_Aim of the exercise:_ Pull every line holding the word "stroke" out of the data and copy it.

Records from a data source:
⁂

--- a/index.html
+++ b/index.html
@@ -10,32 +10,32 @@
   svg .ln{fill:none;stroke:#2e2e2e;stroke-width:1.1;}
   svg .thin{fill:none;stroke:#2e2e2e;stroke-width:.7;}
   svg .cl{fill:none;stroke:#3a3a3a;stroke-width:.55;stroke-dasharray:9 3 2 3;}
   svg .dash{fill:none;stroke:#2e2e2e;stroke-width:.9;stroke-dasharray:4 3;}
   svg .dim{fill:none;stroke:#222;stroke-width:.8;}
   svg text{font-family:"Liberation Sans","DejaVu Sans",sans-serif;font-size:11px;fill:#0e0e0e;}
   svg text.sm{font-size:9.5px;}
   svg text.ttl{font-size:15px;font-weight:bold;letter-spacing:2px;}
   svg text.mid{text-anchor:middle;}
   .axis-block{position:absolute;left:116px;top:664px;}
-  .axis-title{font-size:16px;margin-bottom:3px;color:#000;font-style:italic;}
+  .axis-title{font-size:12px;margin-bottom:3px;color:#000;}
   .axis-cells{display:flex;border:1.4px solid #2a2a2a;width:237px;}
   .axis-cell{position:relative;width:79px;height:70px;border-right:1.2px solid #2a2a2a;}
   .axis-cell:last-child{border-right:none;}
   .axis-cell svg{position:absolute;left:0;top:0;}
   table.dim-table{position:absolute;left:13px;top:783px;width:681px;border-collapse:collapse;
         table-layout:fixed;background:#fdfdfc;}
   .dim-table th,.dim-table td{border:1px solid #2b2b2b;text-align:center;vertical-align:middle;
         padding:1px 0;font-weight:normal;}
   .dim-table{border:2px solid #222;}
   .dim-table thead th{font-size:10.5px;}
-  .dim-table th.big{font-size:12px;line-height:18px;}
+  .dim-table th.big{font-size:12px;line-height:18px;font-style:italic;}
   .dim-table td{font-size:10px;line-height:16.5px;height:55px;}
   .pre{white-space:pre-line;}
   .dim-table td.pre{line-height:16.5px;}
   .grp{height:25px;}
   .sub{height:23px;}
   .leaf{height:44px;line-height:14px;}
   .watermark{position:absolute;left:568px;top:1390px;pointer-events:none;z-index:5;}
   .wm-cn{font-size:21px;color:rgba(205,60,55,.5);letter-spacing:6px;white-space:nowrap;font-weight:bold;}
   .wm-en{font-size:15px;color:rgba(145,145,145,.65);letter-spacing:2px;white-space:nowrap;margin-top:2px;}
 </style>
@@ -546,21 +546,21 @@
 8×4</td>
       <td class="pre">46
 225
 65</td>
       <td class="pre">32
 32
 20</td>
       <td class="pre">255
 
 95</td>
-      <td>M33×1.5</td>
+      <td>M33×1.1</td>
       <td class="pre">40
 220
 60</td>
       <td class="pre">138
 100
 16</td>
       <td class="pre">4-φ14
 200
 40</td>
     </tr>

⁂

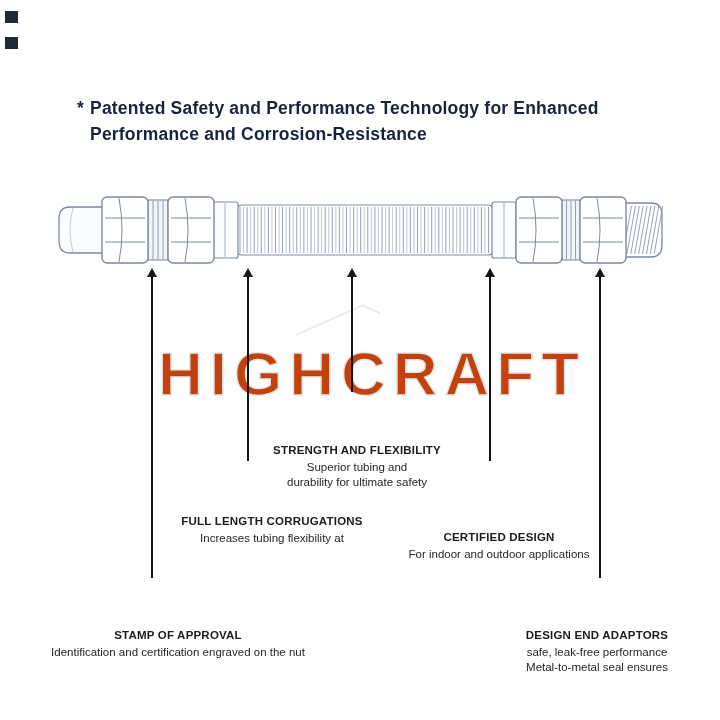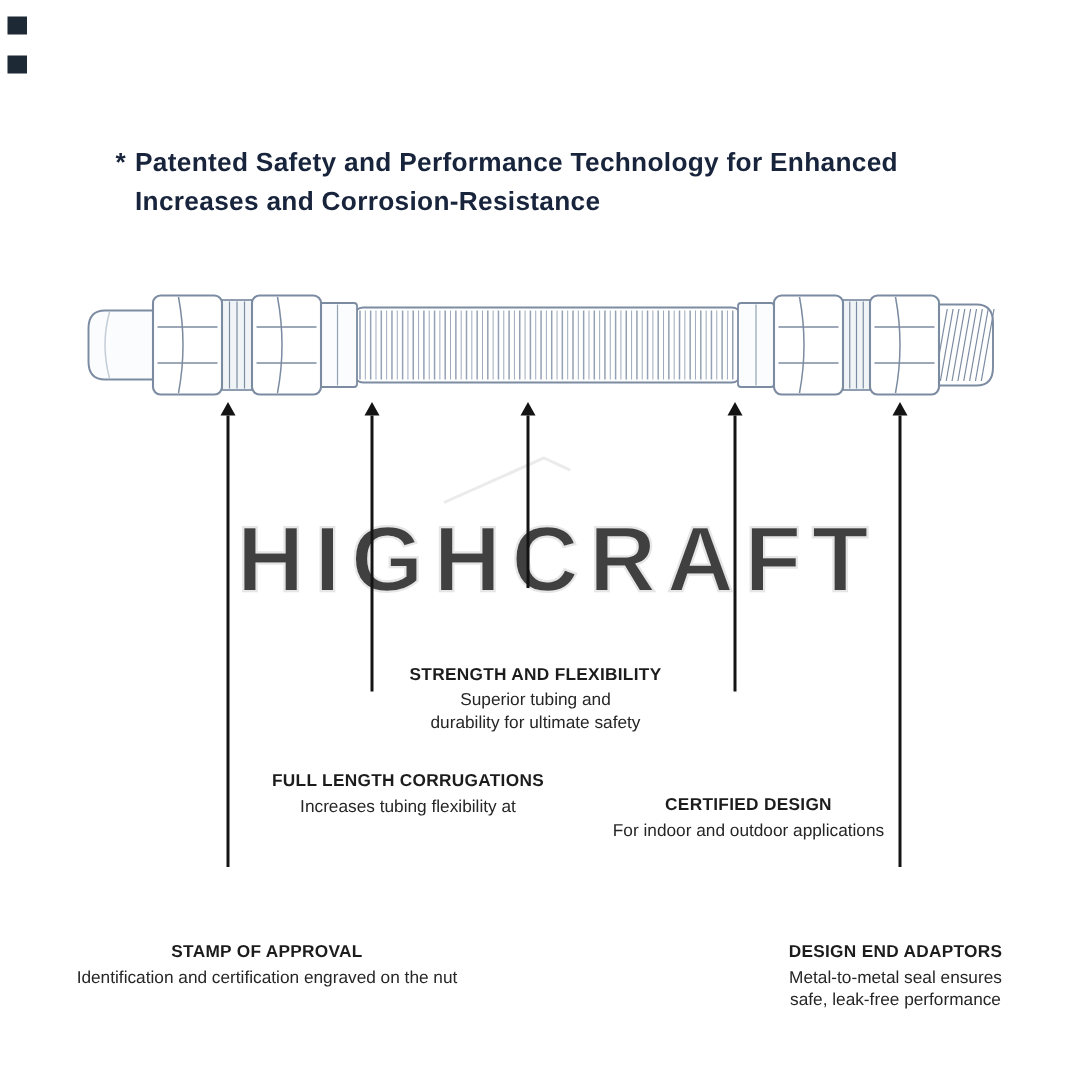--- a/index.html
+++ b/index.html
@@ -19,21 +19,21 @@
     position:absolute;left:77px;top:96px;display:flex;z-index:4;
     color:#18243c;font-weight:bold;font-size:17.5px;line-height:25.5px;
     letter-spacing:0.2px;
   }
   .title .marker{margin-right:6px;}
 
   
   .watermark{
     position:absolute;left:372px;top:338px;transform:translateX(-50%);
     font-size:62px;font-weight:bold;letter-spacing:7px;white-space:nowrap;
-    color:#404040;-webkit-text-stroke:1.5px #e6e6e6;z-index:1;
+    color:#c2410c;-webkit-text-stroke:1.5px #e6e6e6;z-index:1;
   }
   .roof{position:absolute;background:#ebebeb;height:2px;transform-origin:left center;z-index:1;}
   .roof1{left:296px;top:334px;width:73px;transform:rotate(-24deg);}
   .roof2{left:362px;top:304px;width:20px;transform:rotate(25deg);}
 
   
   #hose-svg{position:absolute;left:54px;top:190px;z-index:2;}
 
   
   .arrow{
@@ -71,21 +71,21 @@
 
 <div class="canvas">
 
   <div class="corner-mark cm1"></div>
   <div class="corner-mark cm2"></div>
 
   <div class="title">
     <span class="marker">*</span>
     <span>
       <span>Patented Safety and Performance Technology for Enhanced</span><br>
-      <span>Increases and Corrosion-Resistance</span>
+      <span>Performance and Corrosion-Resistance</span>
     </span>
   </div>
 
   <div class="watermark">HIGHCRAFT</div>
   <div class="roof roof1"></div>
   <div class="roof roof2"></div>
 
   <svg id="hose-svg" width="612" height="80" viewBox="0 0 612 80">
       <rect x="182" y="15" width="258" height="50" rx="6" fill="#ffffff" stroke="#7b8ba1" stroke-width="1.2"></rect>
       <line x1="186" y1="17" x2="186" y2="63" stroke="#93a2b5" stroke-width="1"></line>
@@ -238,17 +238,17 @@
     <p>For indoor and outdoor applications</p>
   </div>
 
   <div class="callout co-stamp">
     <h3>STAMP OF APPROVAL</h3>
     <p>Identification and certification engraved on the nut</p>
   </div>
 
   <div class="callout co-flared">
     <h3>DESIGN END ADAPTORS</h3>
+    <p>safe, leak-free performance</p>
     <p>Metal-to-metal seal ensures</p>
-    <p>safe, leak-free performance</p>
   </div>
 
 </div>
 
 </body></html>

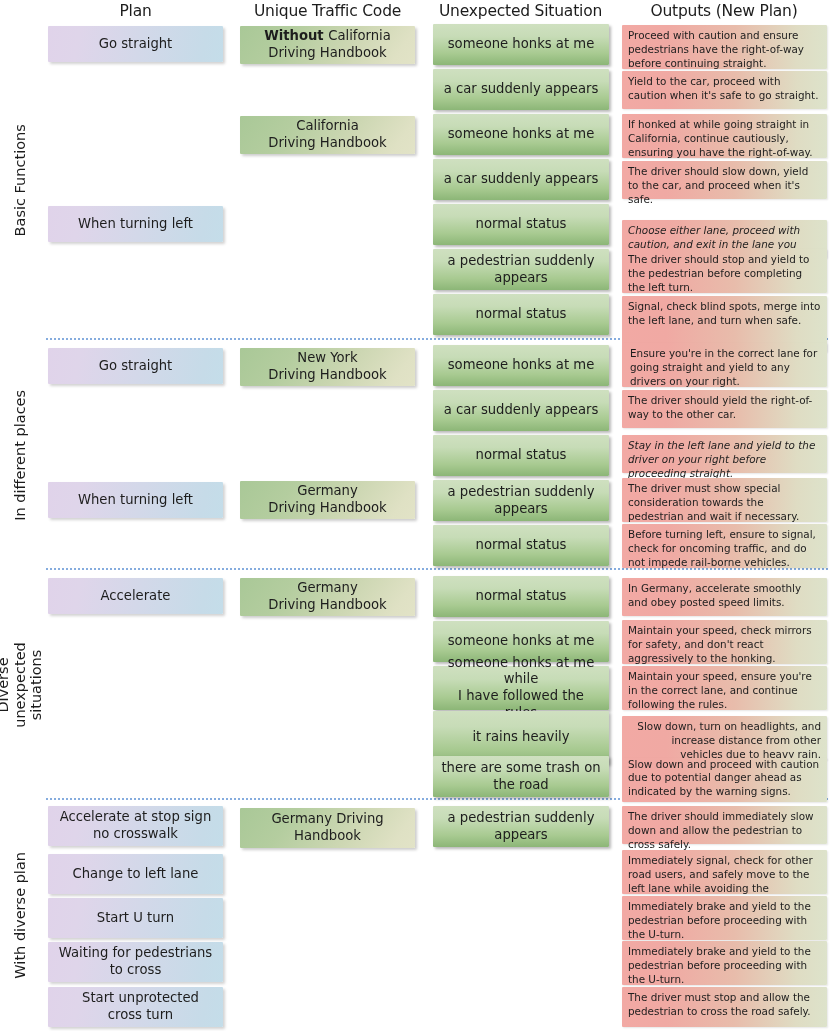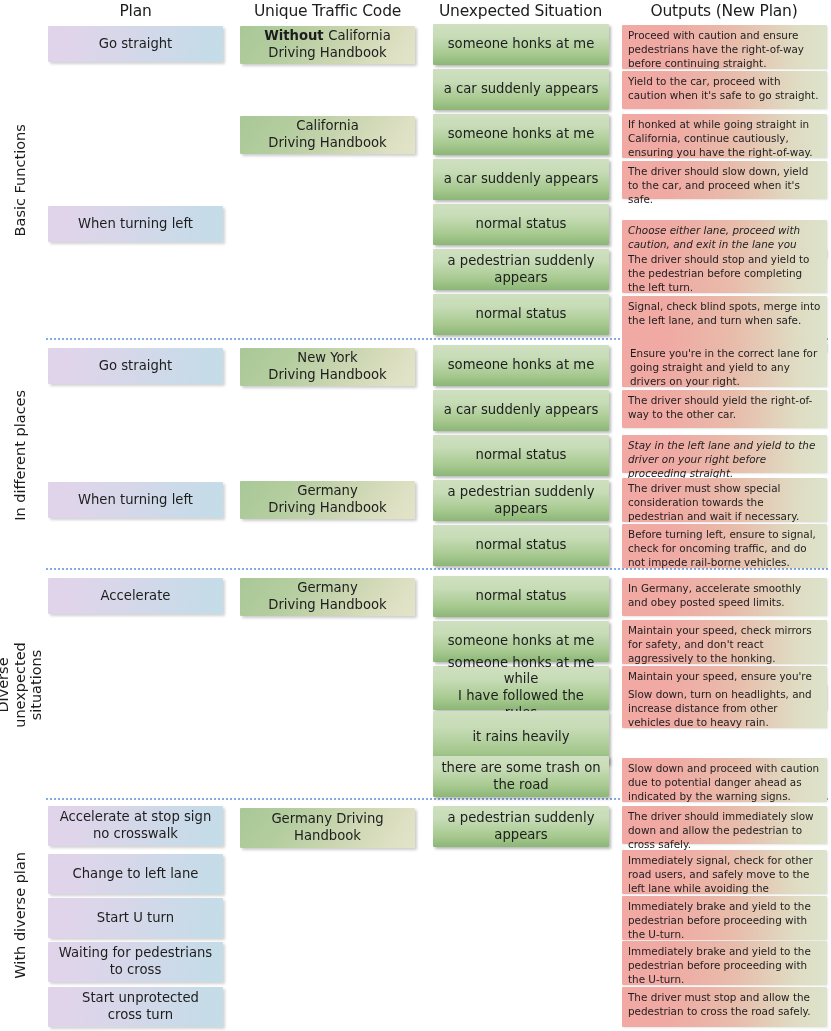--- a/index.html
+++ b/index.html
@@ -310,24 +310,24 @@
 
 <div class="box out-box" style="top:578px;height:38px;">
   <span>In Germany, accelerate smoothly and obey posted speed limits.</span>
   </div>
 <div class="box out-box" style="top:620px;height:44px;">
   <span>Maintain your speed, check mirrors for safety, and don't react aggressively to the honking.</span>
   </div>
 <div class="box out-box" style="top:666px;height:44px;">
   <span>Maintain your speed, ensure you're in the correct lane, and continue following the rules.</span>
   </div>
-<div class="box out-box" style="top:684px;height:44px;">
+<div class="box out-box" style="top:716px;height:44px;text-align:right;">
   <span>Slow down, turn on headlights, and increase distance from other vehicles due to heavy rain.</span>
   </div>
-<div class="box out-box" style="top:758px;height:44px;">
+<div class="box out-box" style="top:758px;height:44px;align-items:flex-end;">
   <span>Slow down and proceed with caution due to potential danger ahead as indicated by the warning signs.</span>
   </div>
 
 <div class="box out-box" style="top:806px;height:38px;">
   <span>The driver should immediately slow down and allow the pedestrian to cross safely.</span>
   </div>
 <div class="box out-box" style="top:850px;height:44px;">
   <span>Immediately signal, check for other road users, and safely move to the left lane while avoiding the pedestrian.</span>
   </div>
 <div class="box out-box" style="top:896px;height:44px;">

⁂

_Output:_
   svg .ln{fill:none;stroke:#2e2e2e;stroke-width:1.1;}
   svg .thin{fill:none;stroke:#2e2e2e;stroke-width:.7;}
   svg .cl{fill:none;stroke:#3a3a3a;stroke-width:.55;stroke-dasharray:9 3 2 3;}
   svg .dash{fill:none;stroke:#2e2e2e;stroke-width:.9;stroke-dasharray:4 3;}
   svg .dim{fill:none;stroke:#222;stroke-width:.8;}
-    color:#404040;-webkit-text-stroke:1.5px #e6e6e6;z-index:1;
+    color:#c2410c;-webkit-text-stroke:1.5px #e6e6e6;z-index:1;
       <rect x="182" y="15" width="258" height="50" rx="6" fill="#ffffff" stroke="#7b8ba1" stroke-width="1.2"></rect>
       <line x1="186" y1="17" x2="186" y2="63" stroke="#93a2b5" stroke-width="1"></line>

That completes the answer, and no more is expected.